RECORDS SHOWN START

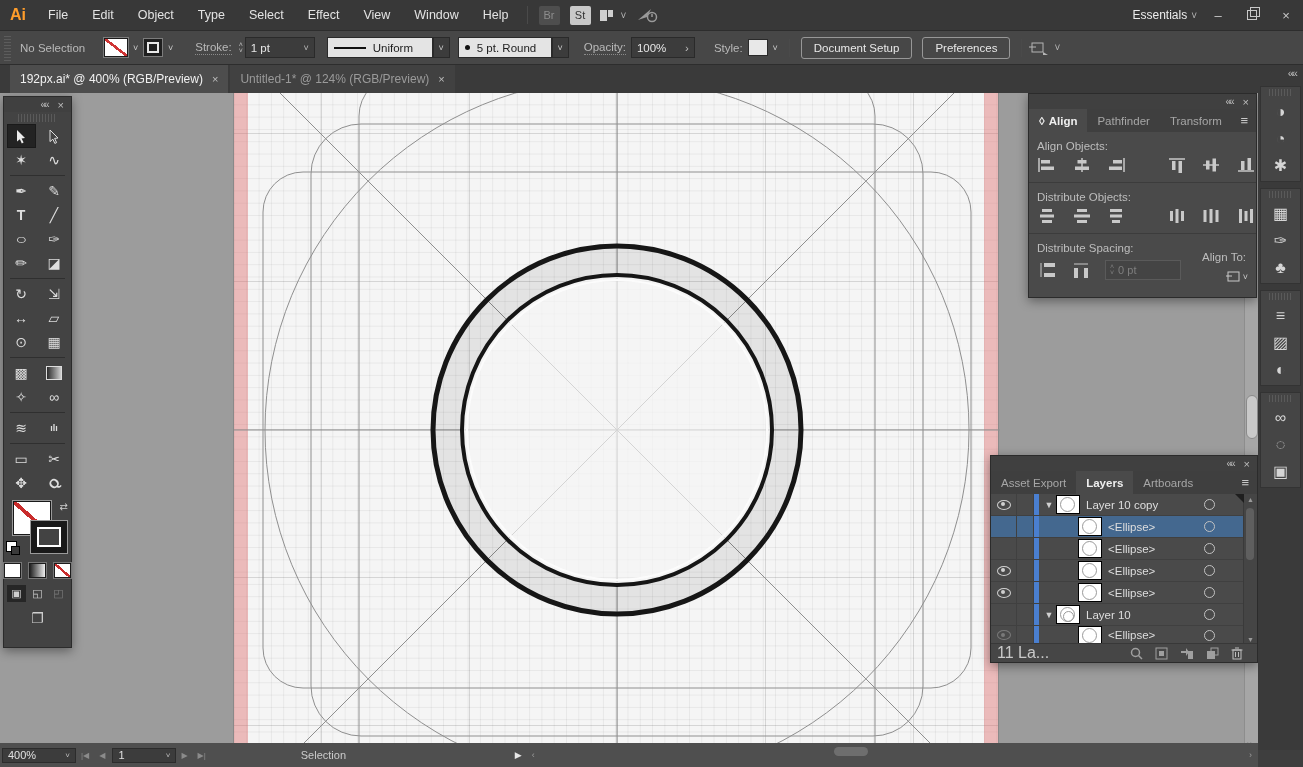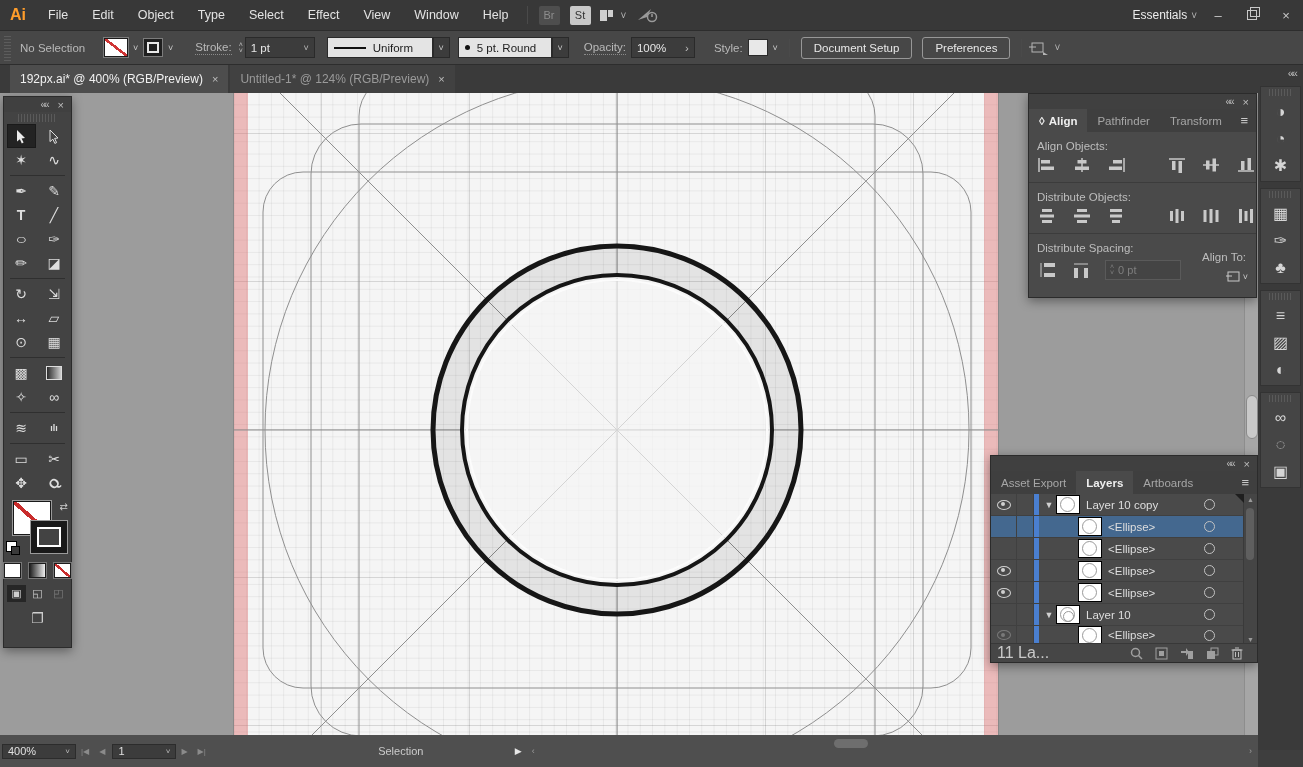--- a/index.html
+++ b/index.html
@@ -147,7 +147,7 @@
   .dgrip{height:7px;margin:2px 8px;background:repeating-linear-gradient(90deg,#5a5a5a 0 1px,transparent 1px 3px)}
   .dicon{height:27px;display:flex;align-items:center;justify-content:center;color:#d5d5d5;font-size:16px}
   
-  #statusbar{position:absolute;left:0;bottom:0;width:1258px;height:32px;background:#4f4f4f;display:flex;align-items:center;font-size:11px;z-index:6}
+  #statusbar{position:absolute;left:0;bottom:0;width:1258px;height:24px;background:#4f4f4f;display:flex;align-items:center;font-size:11px;z-index:6}
   .sb-field{background:#3c3c3c;border:1px solid #2c2c2c;height:13px;display:flex;align-items:center;color:#e0e0e0;padding:0 5px;margin-left:2px}
   .sb-nav{color:#8b8b8b;font-size:8px;margin:0 5px}
   #sb-tool{color:#cbcbcb;margin-left:90px;width:200px;text-align:center}

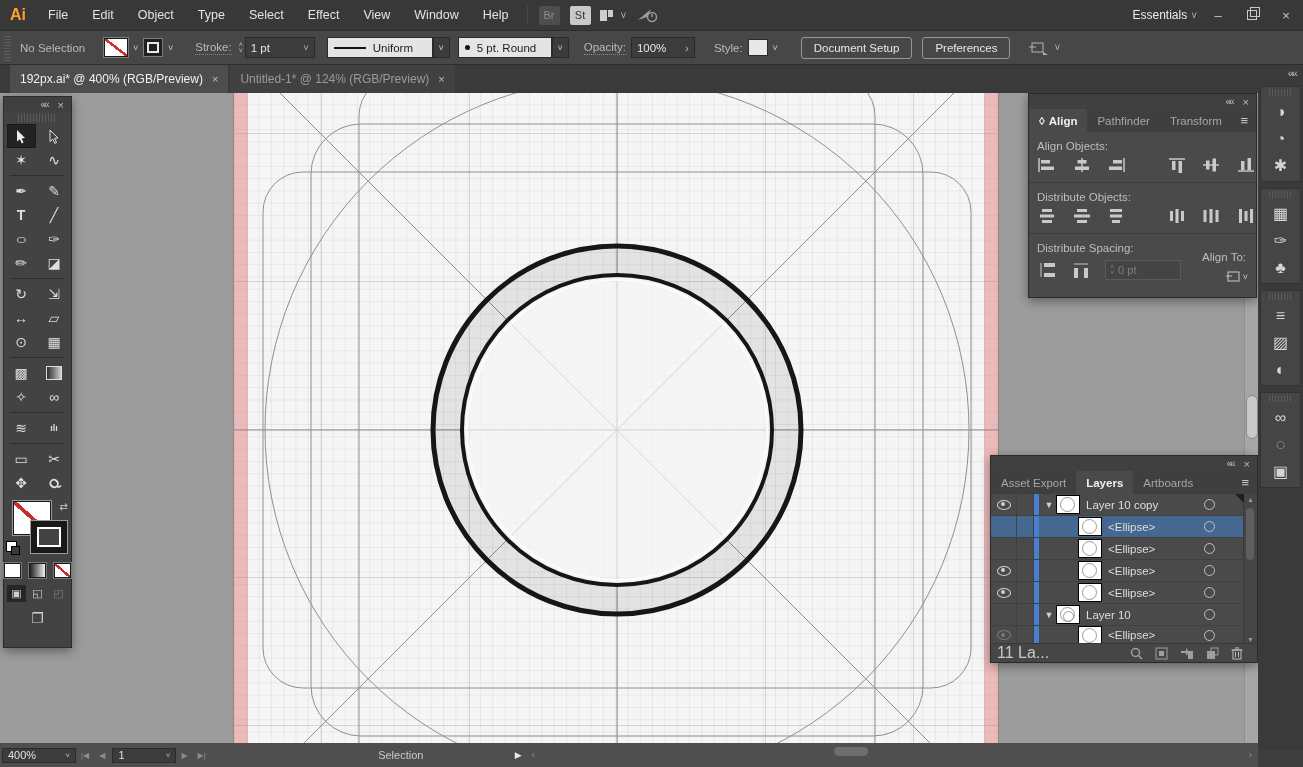--- a/index.html
+++ b/index.html
@@ -150,7 +150,7 @@
   #statusbar{position:absolute;left:0;bottom:0;width:1258px;height:24px;background:#4f4f4f;display:flex;align-items:center;font-size:11px;z-index:6}
   .sb-field{background:#3c3c3c;border:1px solid #2c2c2c;height:13px;display:flex;align-items:center;color:#e0e0e0;padding:0 5px;margin-left:2px}
   .sb-nav{color:#8b8b8b;font-size:8px;margin:0 5px}
-  #sb-tool{color:#cbcbcb;margin-left:90px;width:200px;text-align:center}
+  #sb-tool{color:#cbcbcb;margin-left:90px;width:200px;}
   .sb-play{color:#e8e8e8;font-size:9px;margin-left:14px}
   .sb-ch{color:#9d9d9d;font-size:9px;margin-left:10px}
   #hthumb{position:absolute;left:834px;top:4px;width:34px;height:9px;background:#6e6e6e;border-radius:5px}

RECORDS SHOWN END

- [WORK INSTRUCTIONS] Please report every line among the entries that includes "absolute".

- [RESULT FOR THIS EXERCISE]
-  #statusbar{position:absolute;left:0;bottom:0;width:1258px;height:32px;background:#4f4f4f;display:flex;align-items:center;font-size:11px;z-index:6}
+  #statusbar{position:absolute;left:0;bottom:0;width:1258px;height:24px;background:#4f4f4f;display:flex;align-items:center;font-size:11px;z-index:6}
   #statusbar{position:absolute;left:0;bottom:0;width:1258px;height:24px;background:#4f4f4f;display:flex;align-items:center;font-size:11px;z-index:6}
   #hthumb{position:absolute;left:834px;top:4px;width:34px;height:9px;background:#6e6e6e;border-radius:5px}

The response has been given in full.